From 1982 to 1984, Bayly played the lead role in another period television drama Carson's Law, as progressive lawyer Jennifer Carson, set in 1920s Melbourne. The episodes revolved around the cases taken on by Carson and the various personal intrigues of her family. The series also starred Kevin Miles as Jennifer's father-in-law Godfrey Carson and Gregg Caves, as Billy Carson. The series was written specifically for Bayly. Bayly next portrayed Alan Bond's wife Eileen, alongside John Wood and Nicholas Hammond in the 1986 miniseries The Challenge, based on Australia's win in America's Cup. She also appeared in 1989 murder mystery miniseries Grim Pickings, based on the novel by Jennifer Rowe, playing the role of Betsy Tander.

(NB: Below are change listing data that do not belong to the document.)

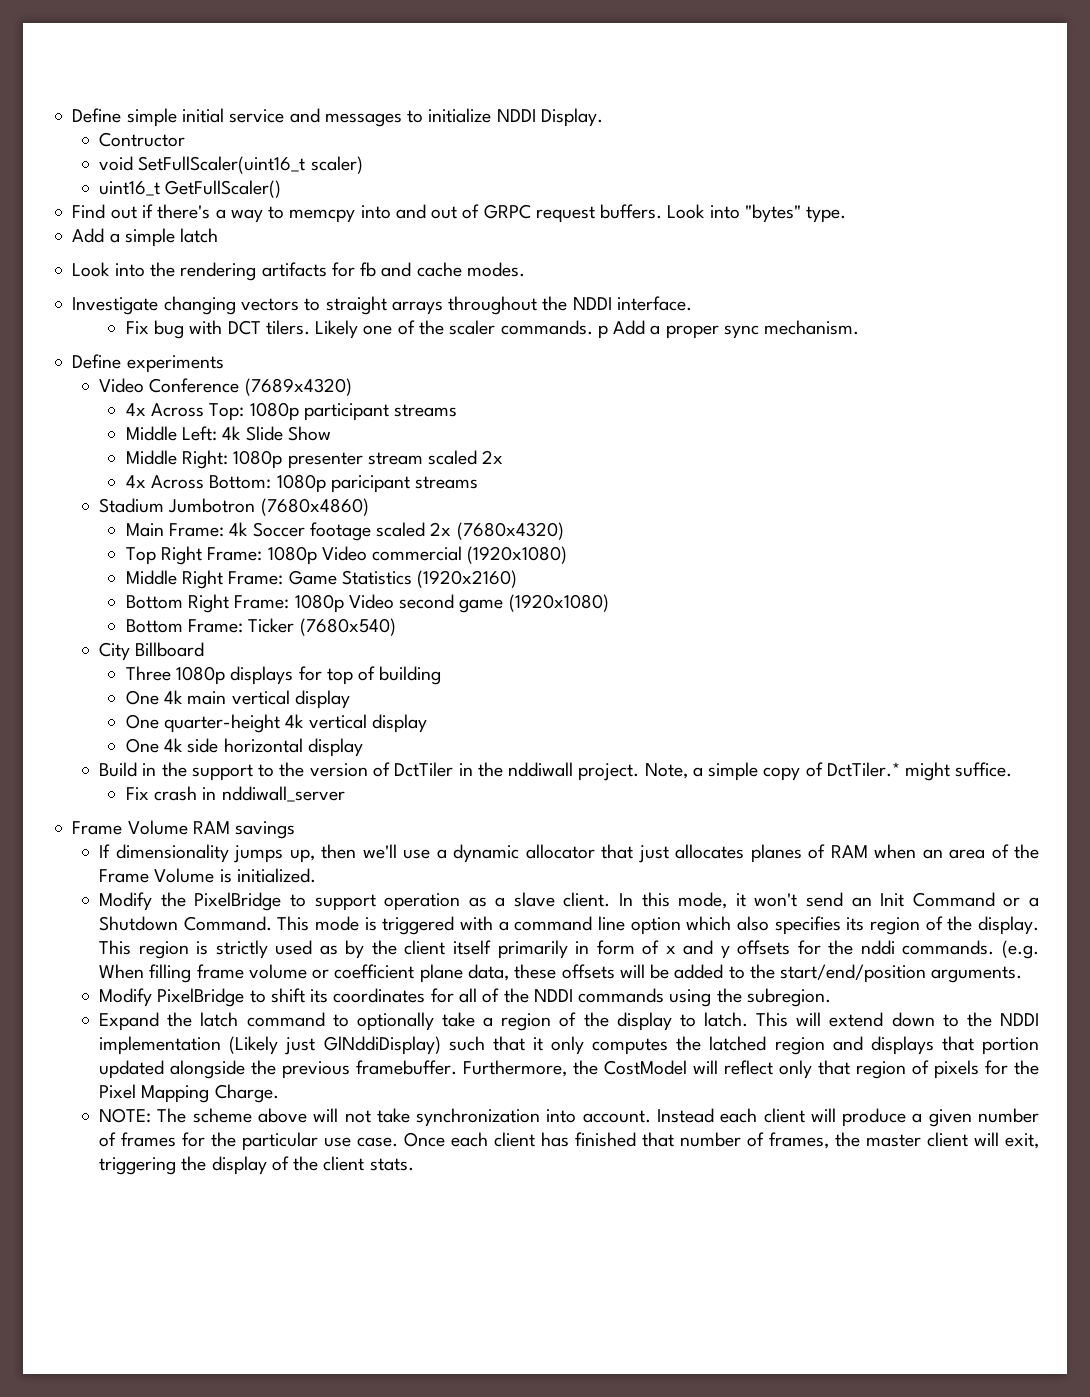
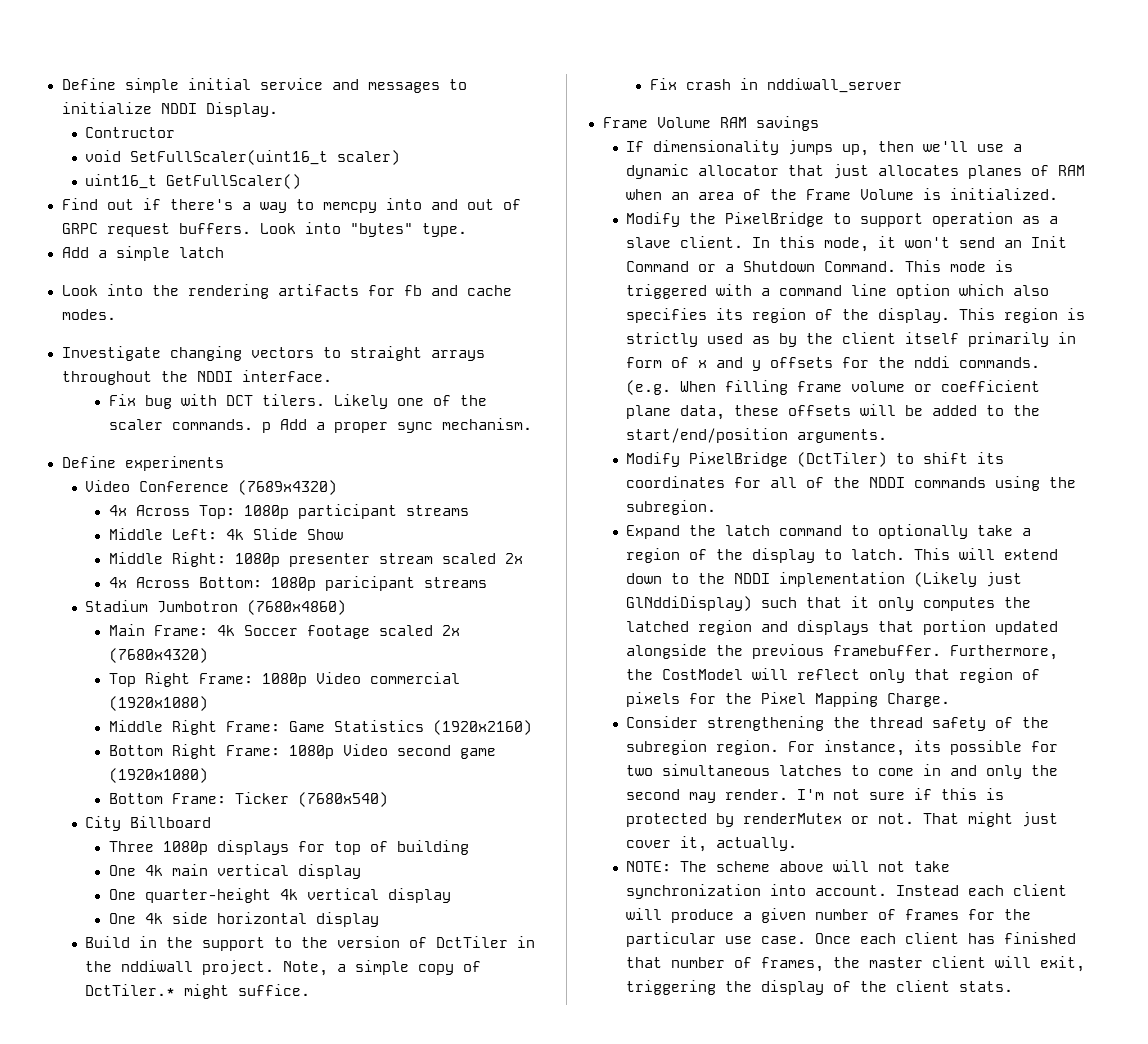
(245, 997) none -> [797,452,888,467] (DctTiler)
(279, 1093) none -> [626,716,1050,731] [626,740,1059,756] [626,764,1059,779] [626,788,1005,803] [626,812,1059,827] [626,836,798,852] // Consider strengthening the thread safety of the subregion region. For instance, its possible for two simultaneous latches to come in and only the second may render. I'm not sure if this is protected by renderMutex or not. That might just cover it, actually.

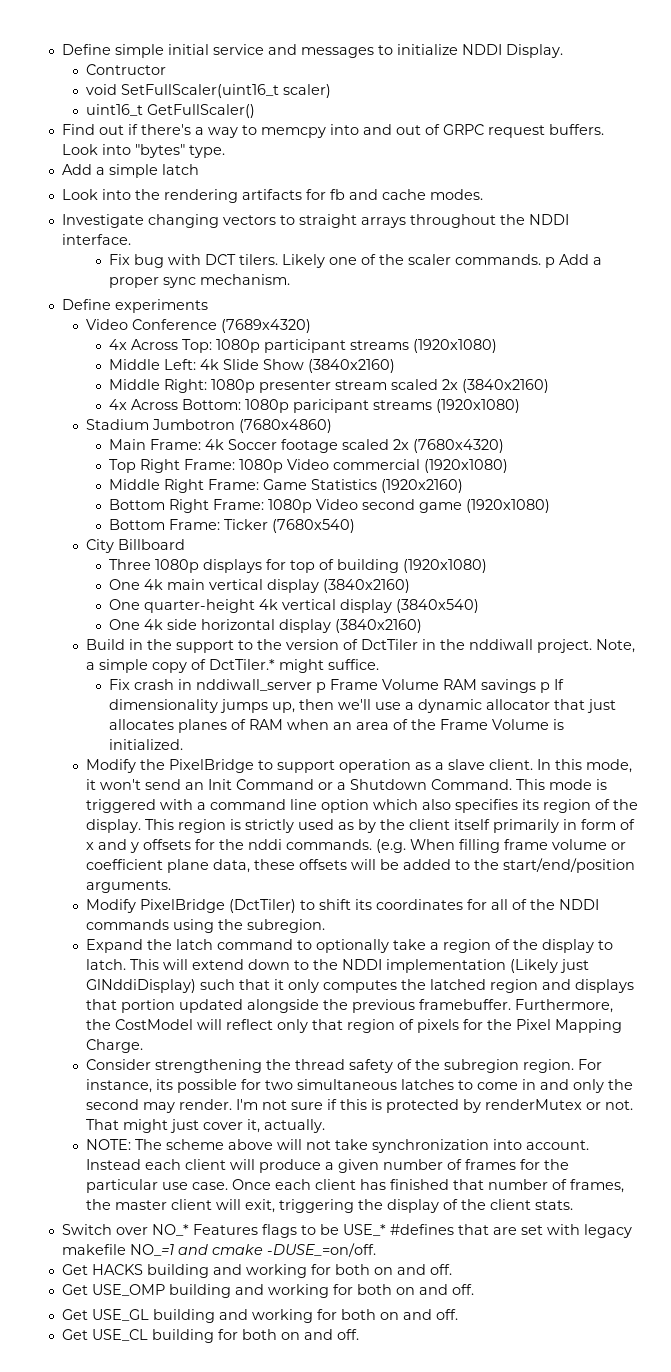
(469, 510) none -> [413,339,498,353] (1920x1080)
(343, 534) none -> [308,359,396,373] (3840x2160)
(523, 558) none -> [462,379,550,393] (3840x2160)
(487, 582) none -> [436,399,521,413] (1920x1080)
(469, 847) none -> [403,559,488,573] (1920x1080)
(361, 871) none -> [323,579,411,593] (3840x2160)
(451, 895) none -> [396,599,480,613] (3840x540)
(379, 919) none -> [335,619,423,633] (3840x2160)
(902, 85) // -> [316,682,327,693] p
(819, 123) // -> [540,682,551,693] p
(1014, 986) none -> [61,1224,632,1238] [61,1243,376,1257] [61,1264,452,1278] [61,1284,474,1298] [61,1309,458,1323] [61,1329,359,1343] // Switch over NO_* Features flags to be USE_* #defines that are set with legacy makefile NO_=1 and cmake -DUSE_=on/off. // Get HACKS building and working for both on and off. // Get USE_OMP building and working for both on and off. // Get USE_GL building and working for both on and off. // Get USE_CL building for both on and off.

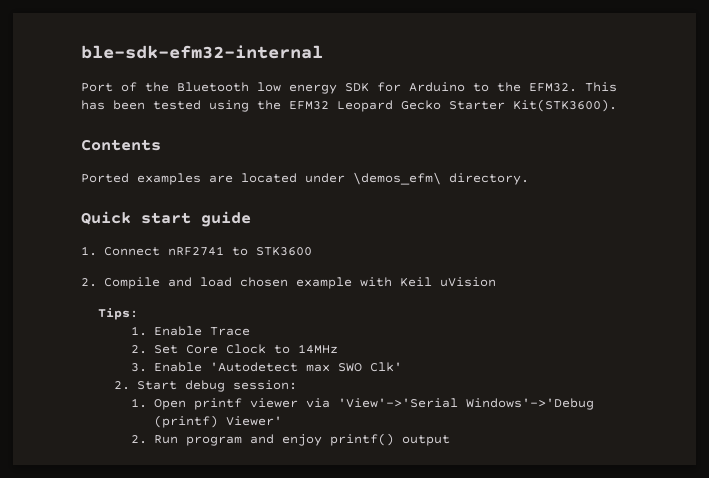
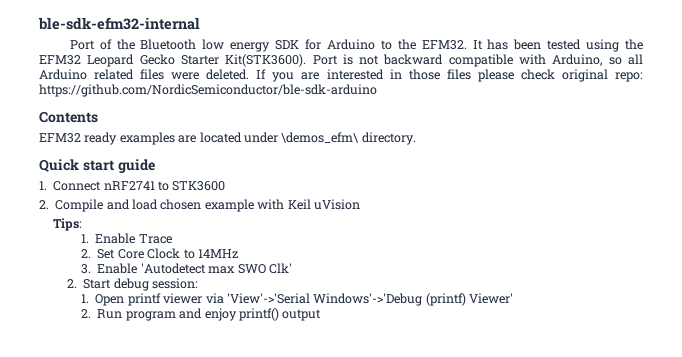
[585,82,617,92] This -> [472,40,483,50] It
(617, 105) none -> [312,54,643,67] [39,69,643,82] [39,84,377,97] Port is not backward compatible with Arduino, so all Arduino related files were deleted. If you are interested in those files please check original repo: https://github.com/NordicSemiconductor/ble-sdk-arduino
[81,173,129,183] Ported -> [39,132,118,145] EFM32 ready

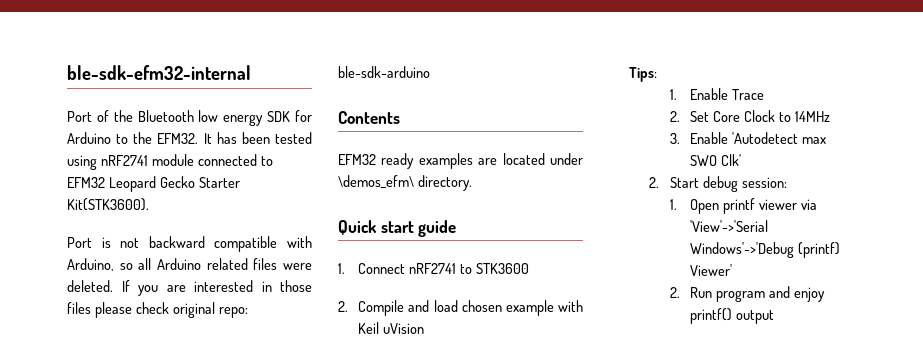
[625,39,643,50] the -> [100,154,273,166] nRF2741 module connected to
(307, 60) none -> (149, 204) //
[39,84,377,97] https://github.com/NordicSemiconductor/ble-sdk-arduino -> [338,66,430,78] ble-sdk-arduino

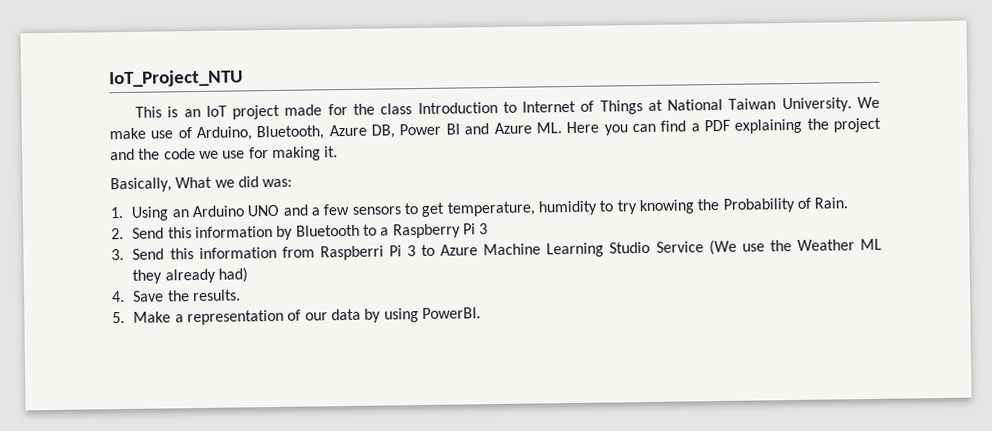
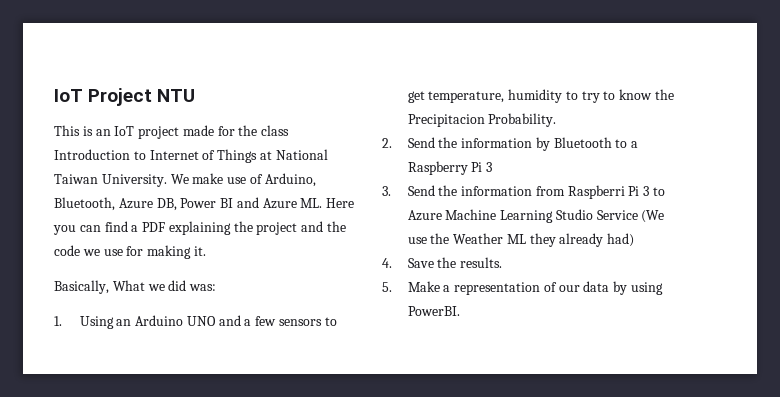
[109,69,243,88] IoT_Project_NTU -> [54,88,196,106] IoT Project NTU
[638,197,849,215] knowing the Probability of Rain. -> [603,89,674,100] [407,113,557,127] to know the Precipitacion Probability.
[167,227,192,239] this -> [438,137,458,148] the
[169,248,194,260] this -> [438,185,458,196] the

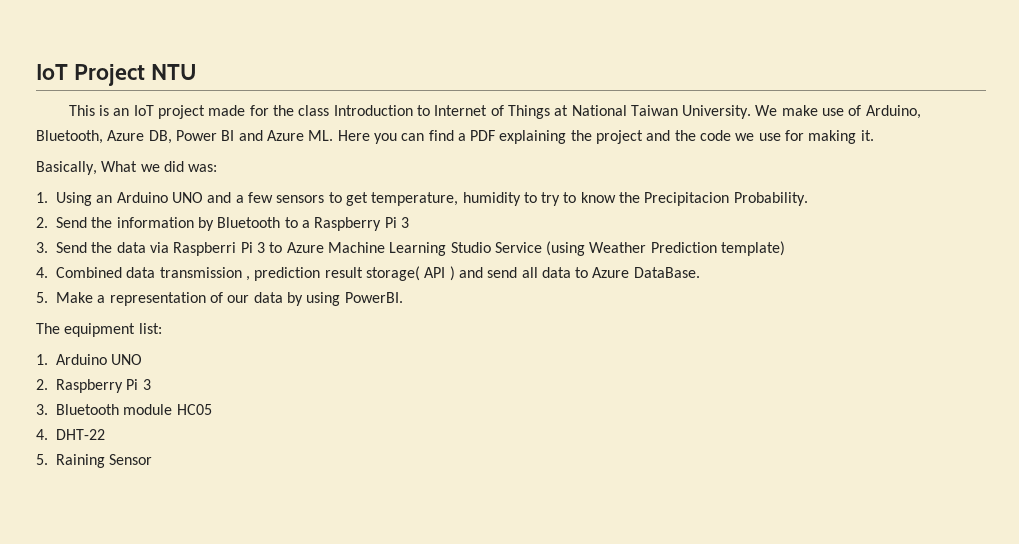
[461,186,565,196] information from -> [116,242,169,253] data via
[641,210,665,223] [407,233,635,247] [382,257,503,268] (We use the Weather ML they already had) // 4. Save the results. -> [546,241,786,256] [36,266,700,281] (using Weather Prediction template) // 4. Combined data transmission , prediction result storage( API ) and send all data to Azure DataBase.
(460, 311) none -> [36,323,162,337] [36,354,143,365] [36,379,151,393] [36,404,212,415] [36,429,105,440] [36,454,153,468] // The equipment list: // 1. Arduino UNO // 2. Raspberry Pi 3 // 3. Bluetooth module HC05 // 4. DHT-22 // 5. Raining Sensor

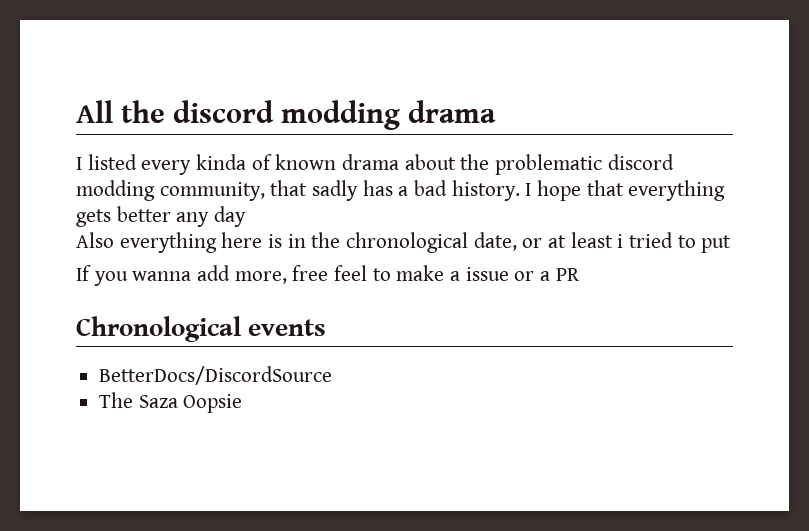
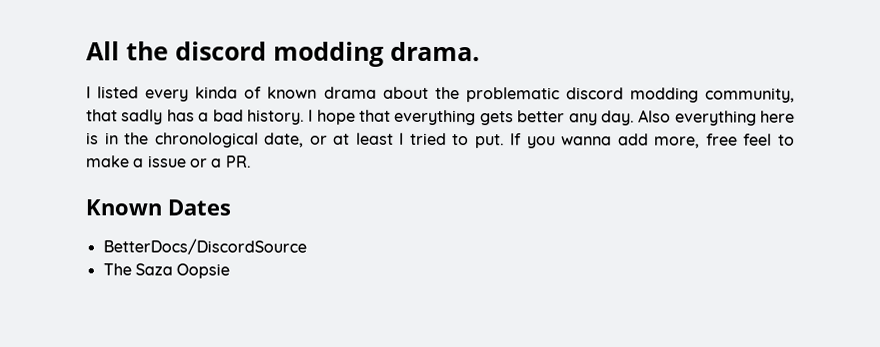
[408,100,496,123] drama -> [390,41,480,62] drama.
[214,206,247,227] day // -> [600,110,635,126] day.
[617,234,624,248] i -> [399,132,405,145] I
[701,235,732,253] put // -> [474,134,505,149] put.
[555,268,580,281] [76,316,327,342] PR // Chronological events -> [225,155,252,168] [85,199,231,216] PR. // Known Dates

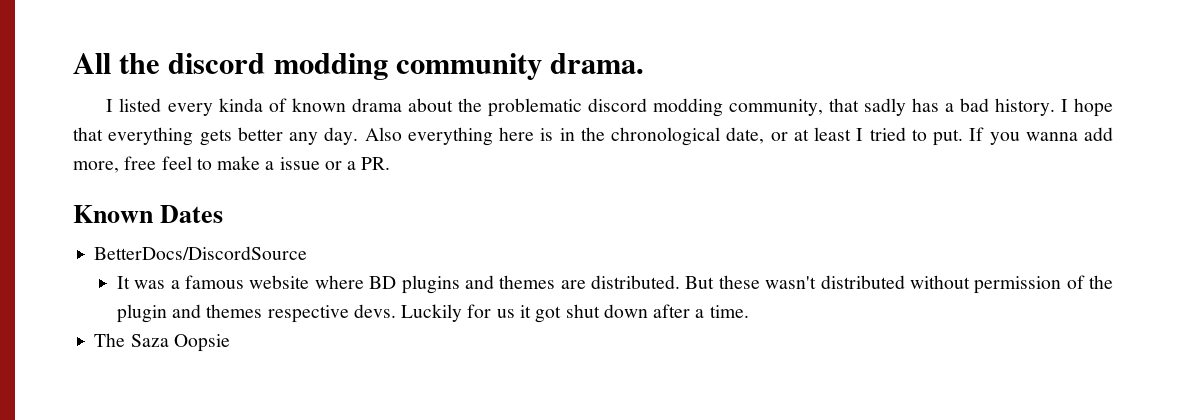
(384, 54) none -> [395,53,542,80] community
(307, 246) none -> [116,275,1113,294] [116,304,749,323] // It was a famous website where BD plugins and themes are distributed. But these wasn't distributed without permission of the plugin and themes respective devs. Luckily for us it got shut down after a time.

From 1991 to 1992, Bayly had a supporting role in long-running soap opera Neighbours as Faye Hudson. Faye was a 'busybody' who moved in with her brother Doug Willis (Terence Donovan) and his extended family. Having been told it would be a role similar to the character of Dynasty's Alexis Carrington, Bayly was disappointed when shortly into shooting, she discovered the role was quite different, and told producers she could no longer take on the role. Wanting her to stay, the producers allowed her to tweak the character and they adjusted some of the scripts accordingly. In 2004, Bayly played Lindy Chamberlain's mother Avis Murchison in 2004 miniseries Through My Eyes: The Lindy Chamberlain Story, alongside Miranda Otto, Peter O'Brien and Craig McLachlan. Bayly's additional television guest credits included A Country Practice, G.P. and Pizza.

===Retirement===
Bayly first retired from acting on the advice of her doctor on 2 August 2003, the closing night of a season of Birthrights, at the Sydney Opera House. Her blood pressure had become dangerously high and she was put on medication. Once it had regulated, she returned to acting, appearing in an Ensemble Theatre production of Rabbit Hole in 2007.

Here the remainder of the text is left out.